An appropriate word for the carnage of a World War, "slaughtered" sounds histrionic when applied to personal circumstances, but since Williams was no more hysterical than he was stoical, "slaughtered" clearly signals that he was floundering in a rising tide of defeats; his will was ineffective. All the same, it is puzzling that the weary doctor, disgusted by the brutish power of Pluto, identified with Kora, the young woman innocently gathering flowers in a meadow when the god of the underworld spirited her away to be his queen. We know that Kora's outraged and grief-stricken mother, Demeter, appealed to Zeus to return her daughter to her, and that Hades, pretending to relent, enticed Kora into eating a pomegranate seed that sapped her desire to leave Hell. (Kora's vulnerability to temptation makes her Eve's mythological sister.) As was customary with sexual politics on Mt. Olympus, a gingerly compromise was worked out: Kora would split her residence, staying with Hades in autumn and winter but returning to Earth in spring and summer.

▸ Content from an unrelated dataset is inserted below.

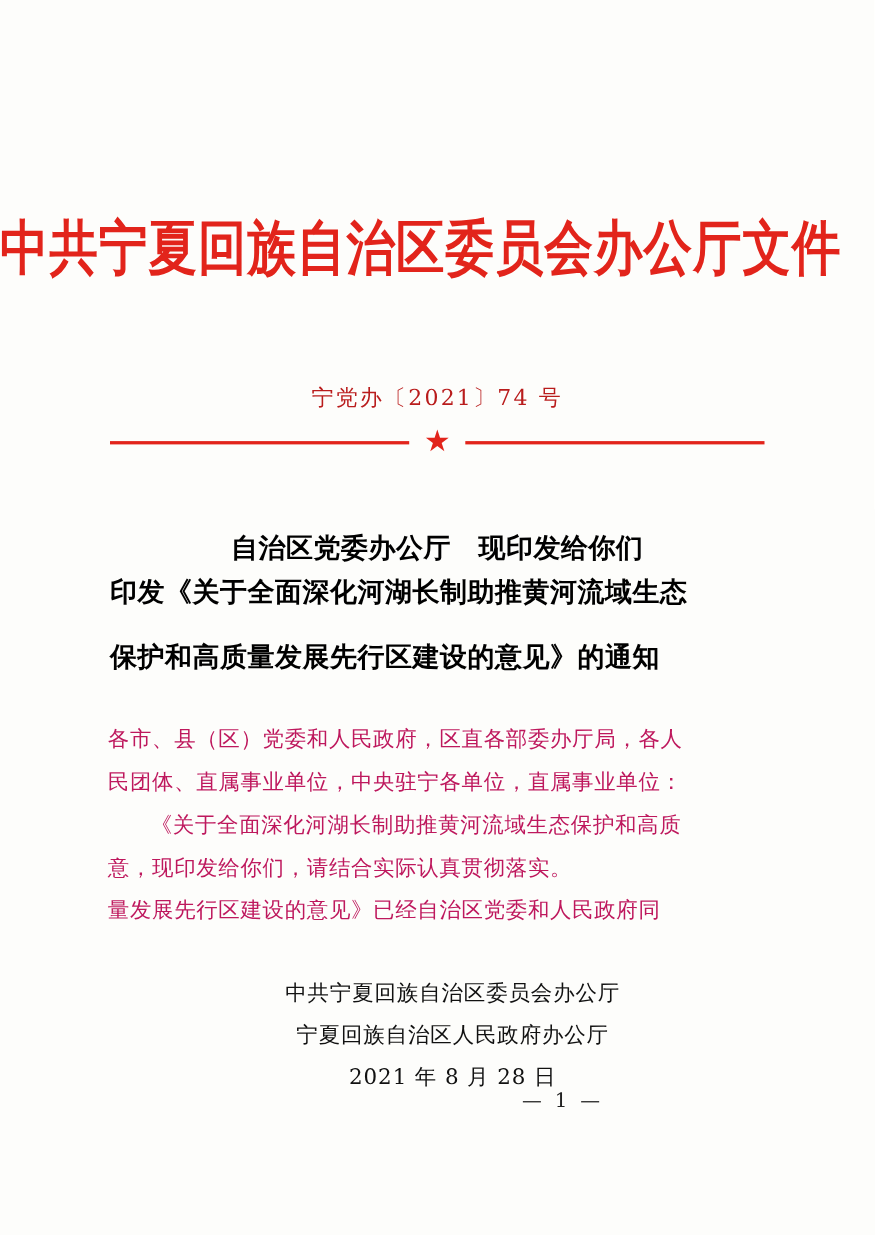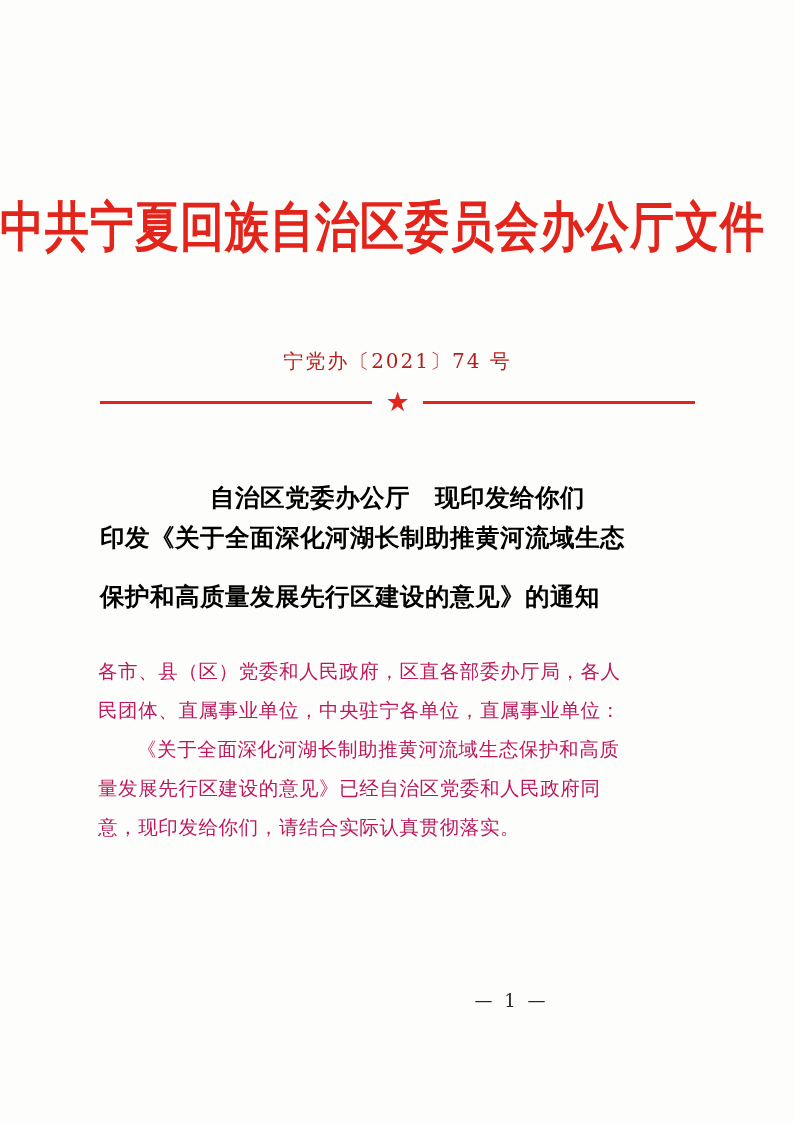"量发展先行区建设的意见》已经自治区党委和人民政府同" p { order: before "意，现印发给你们，请结合实际认真贯彻落实。" -> after "意，现印发给你们，请结合实际认真贯彻落实。" }
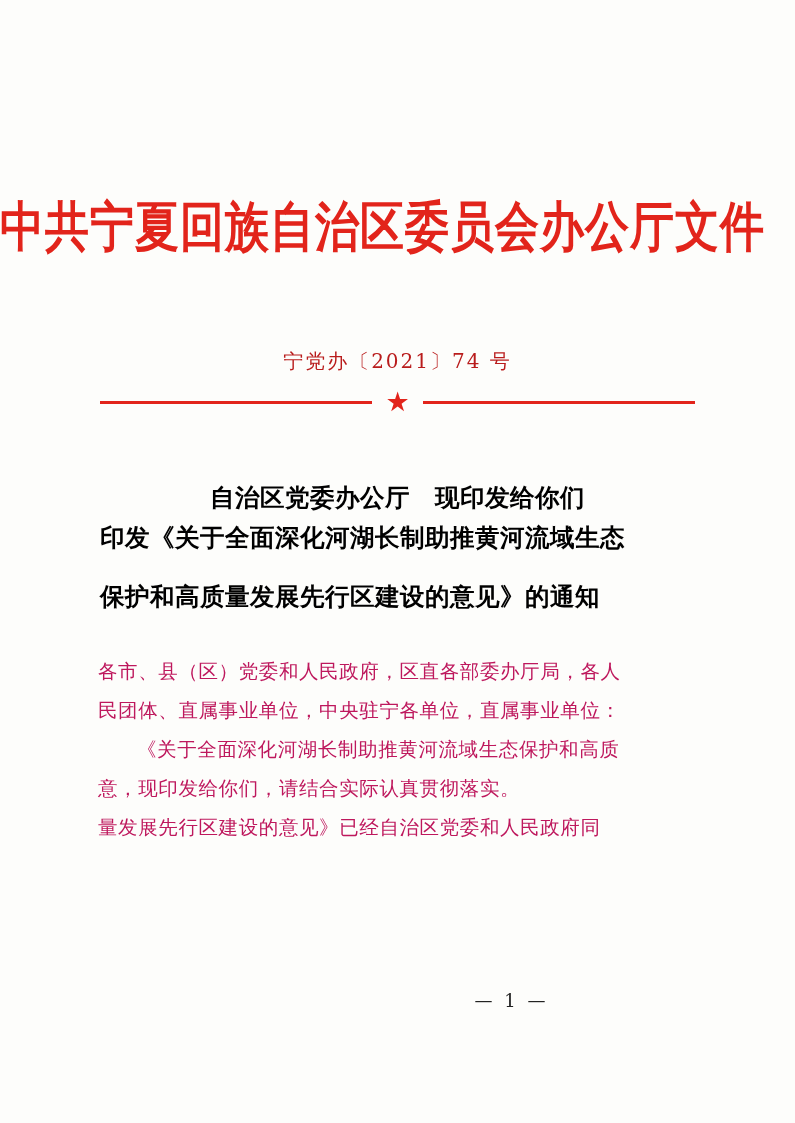"中共宁夏回族自治区委员会办公厅" div.signature { html: none -> <div> <div>中共宁夏回族自治区委员会办公厅</div> <div>宁夏回族自治区人民政府办公厅</div> <div>2021 年 8 月 28 日</div> </div> }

Why did this agricultural/fertility myth appeal so powerfully to Williams? After all, he could have chosen Hercules, Odysseus, Aeneas, or other Classical figures as models: militant or wily heroes on noble missions who defied the odds and descended into hell as part of their probation (Williams often felt that his poetic manhood was being tested). Instead, when he transplants the Greek gods and heroes to American soil, he subjects them to democratic parody (levity being his peculiar tone of respect). They are "fallen gods," "smothered in filth and ignorance." In the improvisations of Section XVI of Kora , Williams transforms himself first into a satyr chasing a wood nymph and then into Zeus, "a country doctor without a taste for coin jingling," while Flossie plays "Hebe with a slack jaw and a cruel husband--her mother left no place for a brain to grow" (a remark that might whet any wife's appetite for vengeance). Hercules appears twice, first as a muscular farm boy...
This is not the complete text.